The whole listing is to be written out again exactly; the pictures are not.

:: RECORDS PROVIDED ::

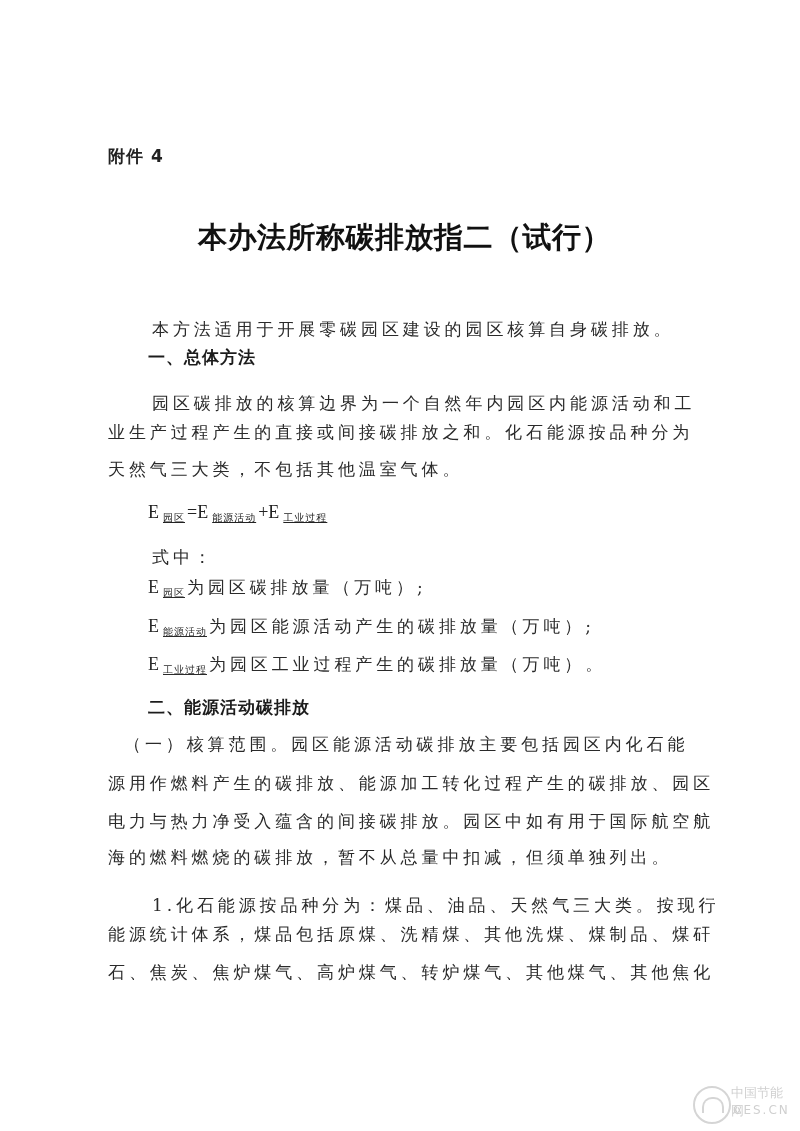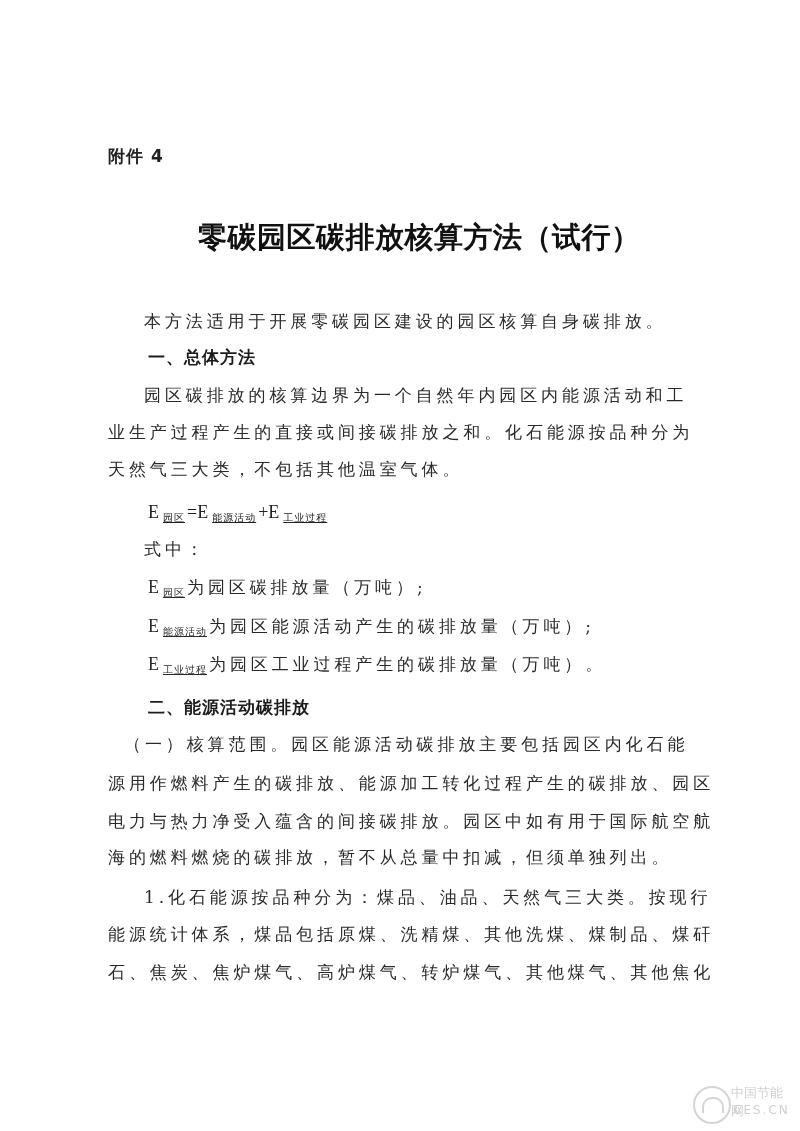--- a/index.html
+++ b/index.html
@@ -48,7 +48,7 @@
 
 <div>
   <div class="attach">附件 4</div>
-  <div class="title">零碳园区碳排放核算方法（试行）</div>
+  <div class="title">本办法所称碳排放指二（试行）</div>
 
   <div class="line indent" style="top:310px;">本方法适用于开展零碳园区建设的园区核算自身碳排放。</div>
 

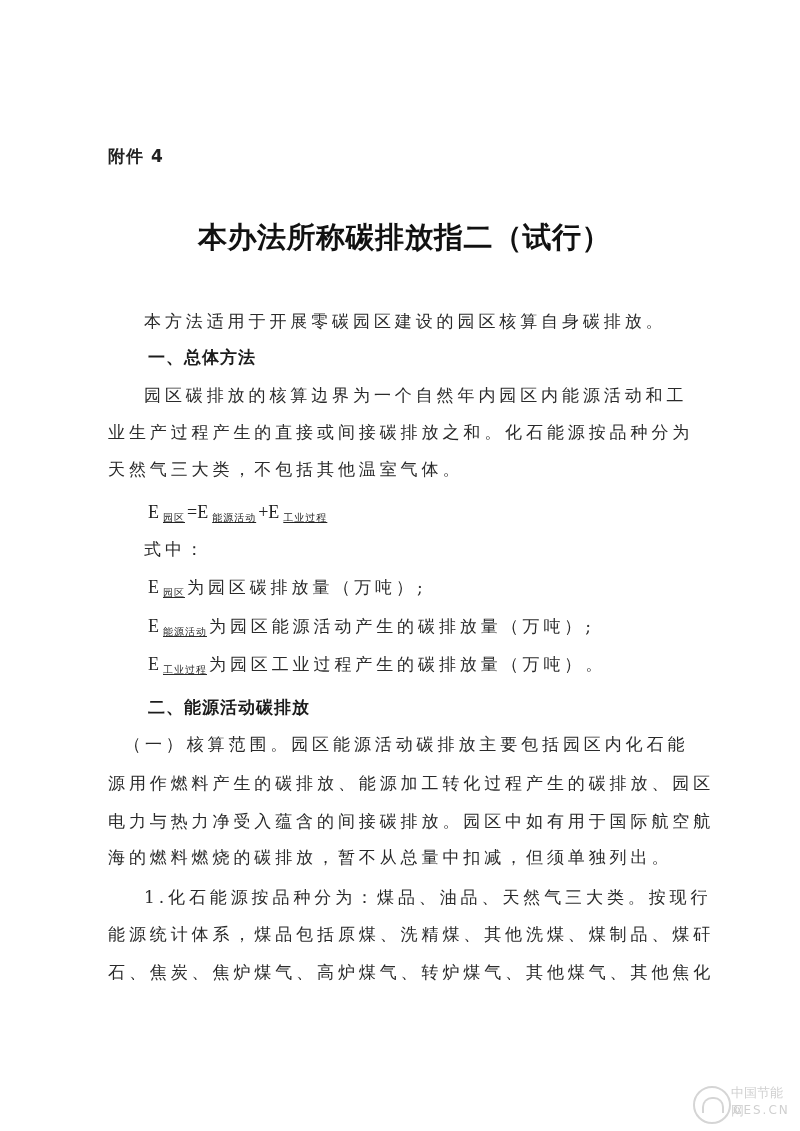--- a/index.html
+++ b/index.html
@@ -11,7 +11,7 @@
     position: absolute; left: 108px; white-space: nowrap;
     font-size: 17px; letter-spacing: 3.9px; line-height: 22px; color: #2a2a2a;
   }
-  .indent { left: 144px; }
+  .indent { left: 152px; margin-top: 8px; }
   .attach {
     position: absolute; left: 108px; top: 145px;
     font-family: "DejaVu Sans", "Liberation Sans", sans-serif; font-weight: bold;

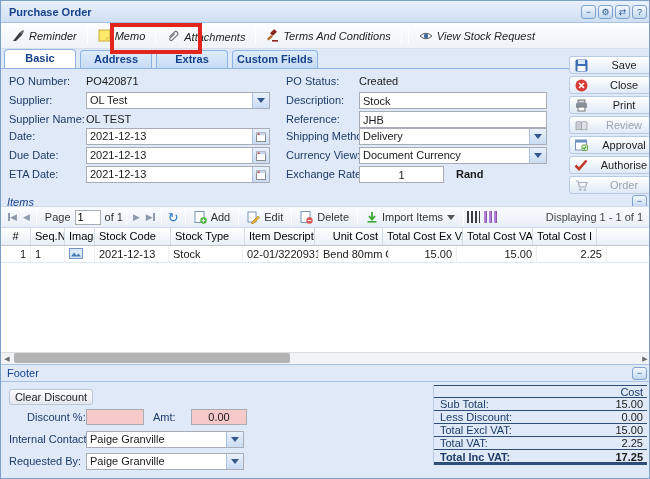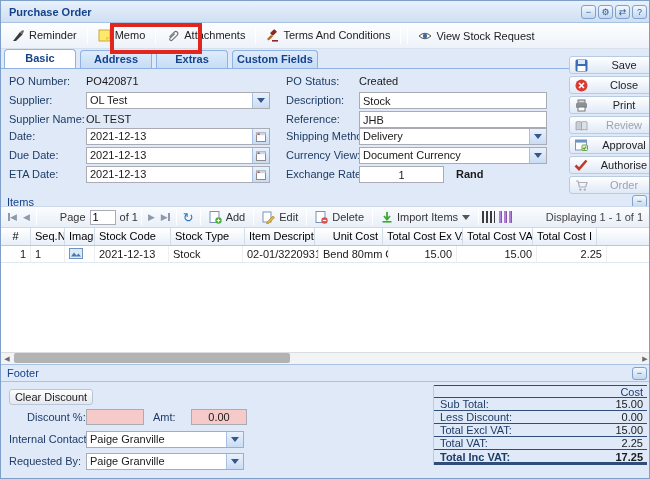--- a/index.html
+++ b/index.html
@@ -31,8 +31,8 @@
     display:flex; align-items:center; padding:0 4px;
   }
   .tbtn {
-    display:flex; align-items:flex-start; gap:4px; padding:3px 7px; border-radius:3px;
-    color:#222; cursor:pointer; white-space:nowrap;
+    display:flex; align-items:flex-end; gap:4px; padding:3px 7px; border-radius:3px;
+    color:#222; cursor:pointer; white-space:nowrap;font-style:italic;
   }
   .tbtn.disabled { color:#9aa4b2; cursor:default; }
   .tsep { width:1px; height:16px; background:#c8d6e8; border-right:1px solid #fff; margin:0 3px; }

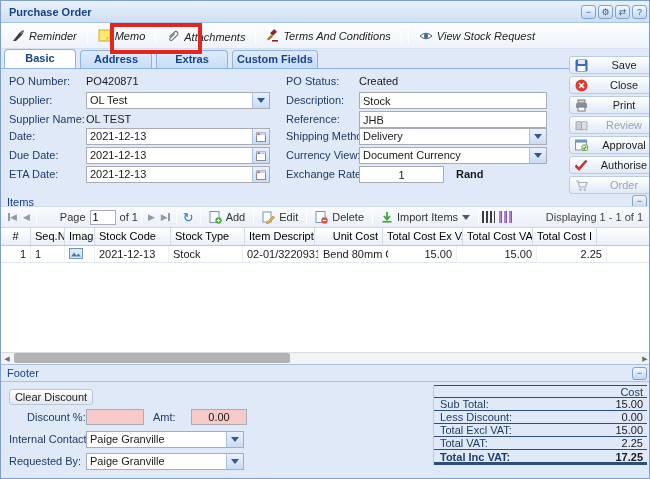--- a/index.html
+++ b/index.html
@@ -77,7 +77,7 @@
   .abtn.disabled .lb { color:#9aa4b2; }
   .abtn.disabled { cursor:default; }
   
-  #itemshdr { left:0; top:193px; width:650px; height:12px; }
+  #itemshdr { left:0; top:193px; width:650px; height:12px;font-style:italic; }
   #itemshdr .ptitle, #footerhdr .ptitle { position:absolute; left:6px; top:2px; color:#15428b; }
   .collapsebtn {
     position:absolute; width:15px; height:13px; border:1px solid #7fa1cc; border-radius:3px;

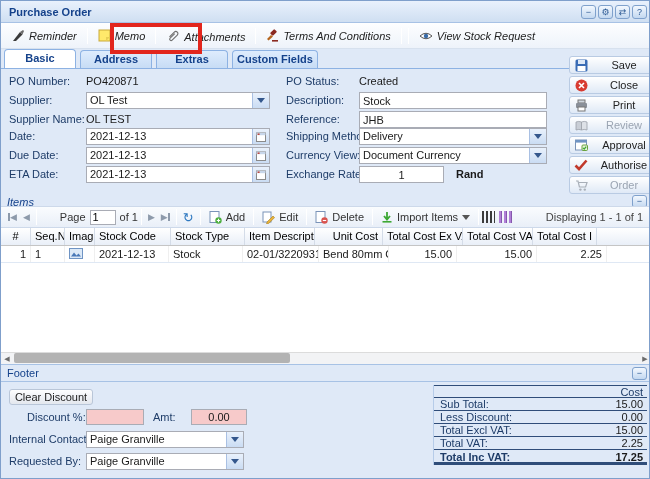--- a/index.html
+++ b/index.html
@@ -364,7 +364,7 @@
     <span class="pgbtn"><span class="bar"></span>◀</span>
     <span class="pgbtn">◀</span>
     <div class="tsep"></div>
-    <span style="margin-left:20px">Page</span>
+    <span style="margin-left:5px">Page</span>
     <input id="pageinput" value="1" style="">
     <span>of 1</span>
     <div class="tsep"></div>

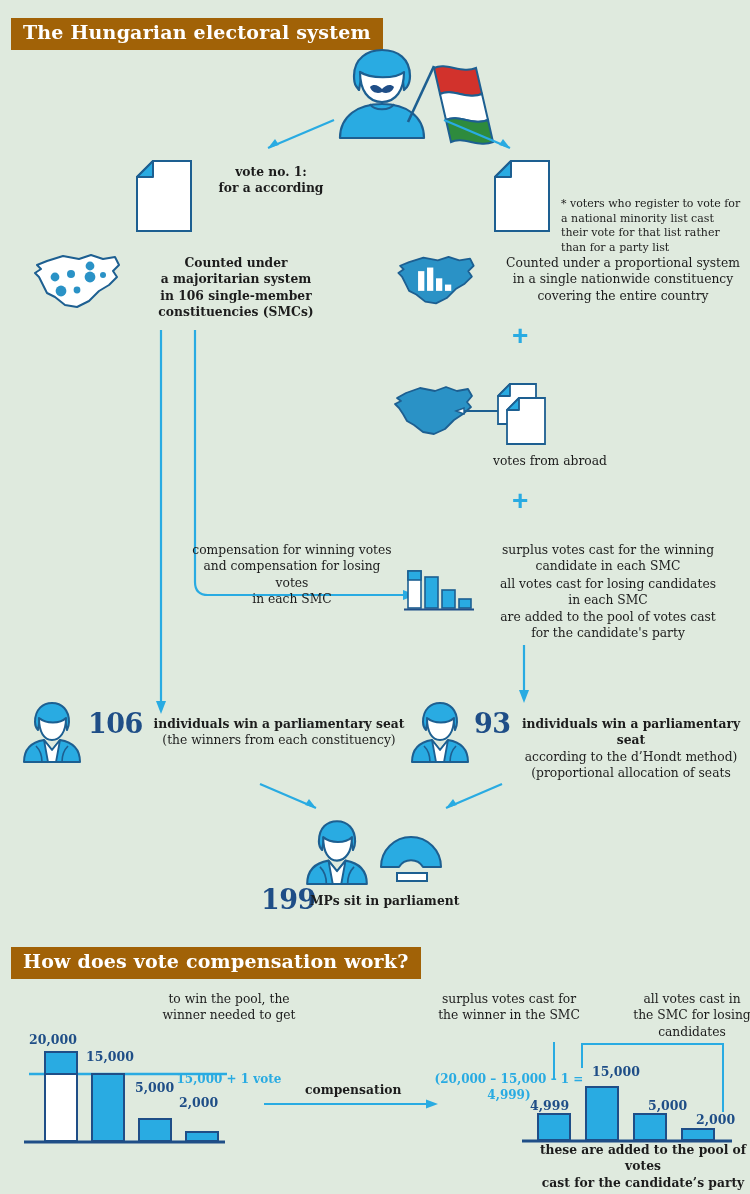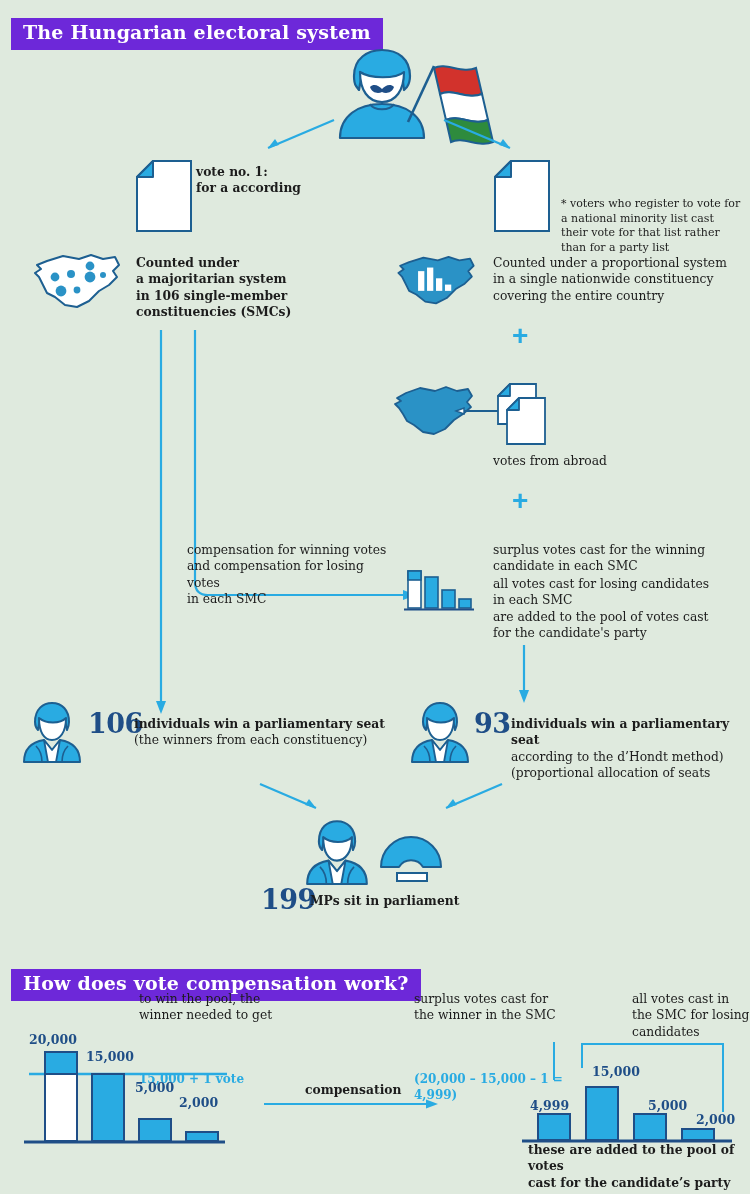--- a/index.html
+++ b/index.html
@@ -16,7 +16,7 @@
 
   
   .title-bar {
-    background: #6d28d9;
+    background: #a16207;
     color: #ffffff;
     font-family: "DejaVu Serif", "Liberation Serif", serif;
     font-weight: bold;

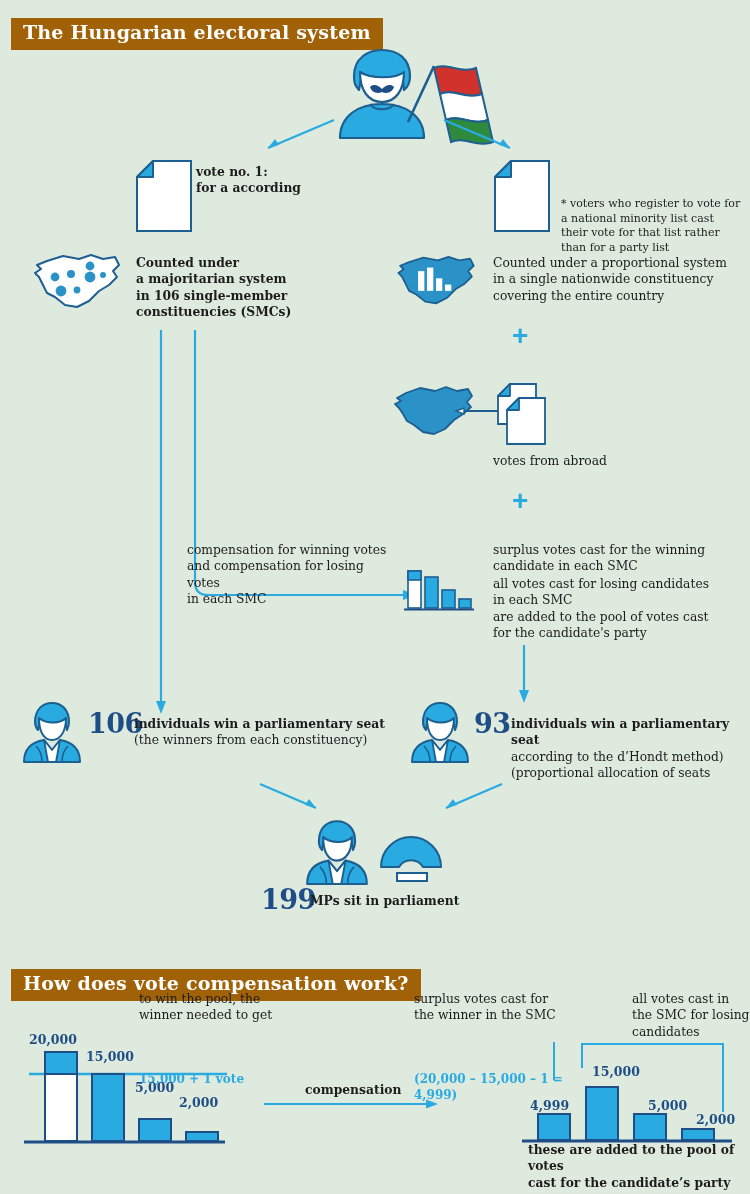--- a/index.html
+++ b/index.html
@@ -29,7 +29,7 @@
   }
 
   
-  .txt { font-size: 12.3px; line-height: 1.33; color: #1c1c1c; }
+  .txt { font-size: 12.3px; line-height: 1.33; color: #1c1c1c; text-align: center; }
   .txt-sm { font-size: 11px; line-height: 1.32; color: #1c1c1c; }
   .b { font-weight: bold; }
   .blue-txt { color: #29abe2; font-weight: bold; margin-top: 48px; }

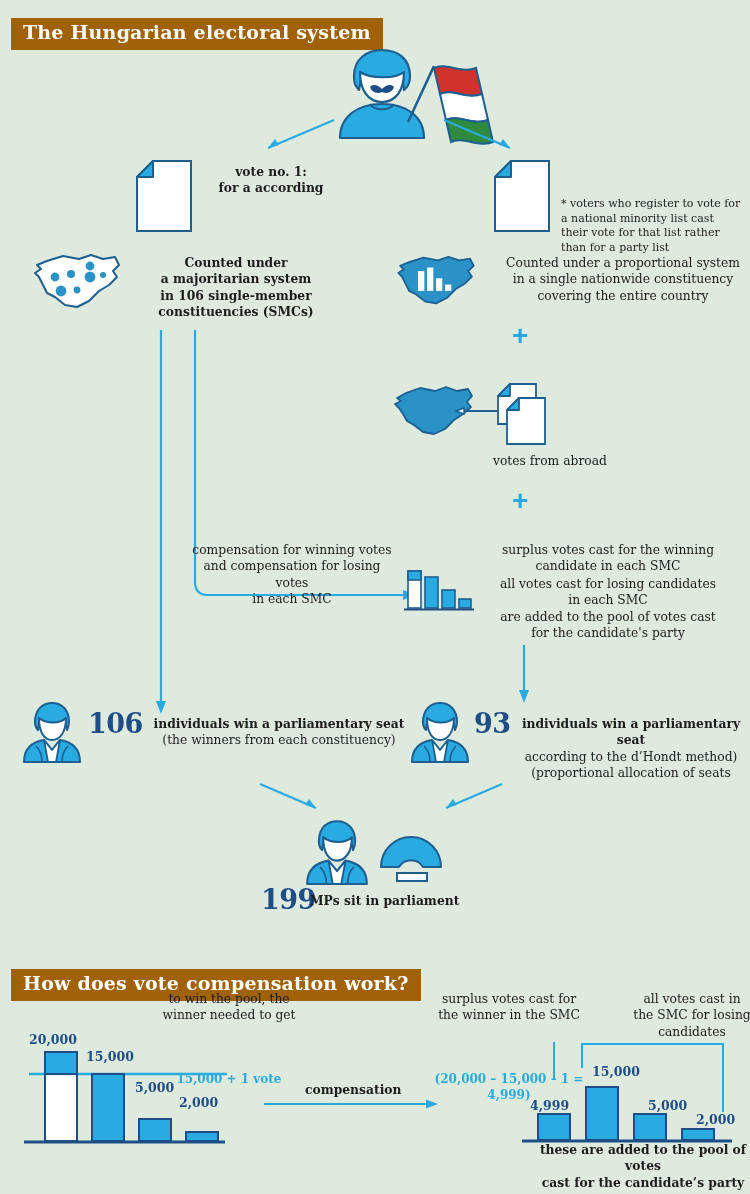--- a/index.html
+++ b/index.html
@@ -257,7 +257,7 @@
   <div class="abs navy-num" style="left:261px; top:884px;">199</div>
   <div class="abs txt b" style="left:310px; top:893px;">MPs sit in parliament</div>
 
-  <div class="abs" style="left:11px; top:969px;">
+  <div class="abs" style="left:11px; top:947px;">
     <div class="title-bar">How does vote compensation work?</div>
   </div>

:::

*SOLUTION*.
--- a/index.html
+++ b/index.html
@@ -48,7 +48,7 @@
 
 <div>
   <div class="attach">附件 4</div>
-  <div class="title">零碳园区碳排放核算方法（试行）</div>
+  <div class="title">本办法所称碳排放指二（试行）</div>
 
   <div class="line indent" style="top:310px;">本方法适用于开展零碳园区建设的园区核算自身碳排放。</div>
 

--- a/index.html
+++ b/index.html
@@ -11,7 +11,7 @@
     position: absolute; left: 108px; white-space: nowrap;
     font-size: 17px; letter-spacing: 3.9px; line-height: 22px; color: #2a2a2a;
   }
-  .indent { left: 144px; }
+  .indent { left: 152px; margin-top: 8px; }
   .attach {
     position: absolute; left: 108px; top: 145px;
     font-family: "DejaVu Sans", "Liberation Sans", sans-serif; font-weight: bold;

--- a/index.html
+++ b/index.html
@@ -31,8 +31,8 @@
     display:flex; align-items:center; padding:0 4px;
   }
   .tbtn {
-    display:flex; align-items:flex-start; gap:4px; padding:3px 7px; border-radius:3px;
-    color:#222; cursor:pointer; white-space:nowrap;
+    display:flex; align-items:flex-end; gap:4px; padding:3px 7px; border-radius:3px;
+    color:#222; cursor:pointer; white-space:nowrap;font-style:italic;
   }
   .tbtn.disabled { color:#9aa4b2; cursor:default; }
   .tsep { width:1px; height:16px; background:#c8d6e8; border-right:1px solid #fff; margin:0 3px; }

--- a/index.html
+++ b/index.html
@@ -77,7 +77,7 @@
   .abtn.disabled .lb { color:#9aa4b2; }
   .abtn.disabled { cursor:default; }
   
-  #itemshdr { left:0; top:193px; width:650px; height:12px; }
+  #itemshdr { left:0; top:193px; width:650px; height:12px;font-style:italic; }
   #itemshdr .ptitle, #footerhdr .ptitle { position:absolute; left:6px; top:2px; color:#15428b; }
   .collapsebtn {
     position:absolute; width:15px; height:13px; border:1px solid #7fa1cc; border-radius:3px;

--- a/index.html
+++ b/index.html
@@ -364,7 +364,7 @@
     <span class="pgbtn"><span class="bar"></span>◀</span>
     <span class="pgbtn">◀</span>
     <div class="tsep"></div>
-    <span style="margin-left:20px">Page</span>
+    <span style="margin-left:5px">Page</span>
     <input id="pageinput" value="1" style="">
     <span>of 1</span>
     <div class="tsep"></div>

--- a/index.html
+++ b/index.html
@@ -16,7 +16,7 @@
 
   
   .title-bar {
-    background: #6d28d9;
+    background: #a16207;
     color: #ffffff;
     font-family: "DejaVu Serif", "Liberation Serif", serif;
     font-weight: bold;

--- a/index.html
+++ b/index.html
@@ -29,7 +29,7 @@
   }
 
   
-  .txt { font-size: 12.3px; line-height: 1.33; color: #1c1c1c; }
+  .txt { font-size: 12.3px; line-height: 1.33; color: #1c1c1c; text-align: center; }
   .txt-sm { font-size: 11px; line-height: 1.32; color: #1c1c1c; }
   .b { font-weight: bold; }
   .blue-txt { color: #29abe2; font-weight: bold; margin-top: 48px; }

--- a/index.html
+++ b/index.html
@@ -257,7 +257,7 @@
   <div class="abs navy-num" style="left:261px; top:884px;">199</div>
   <div class="abs txt b" style="left:310px; top:893px;">MPs sit in parliament</div>
 
-  <div class="abs" style="left:11px; top:969px;">
+  <div class="abs" style="left:11px; top:947px;">
     <div class="title-bar">How does vote compensation work?</div>
   </div>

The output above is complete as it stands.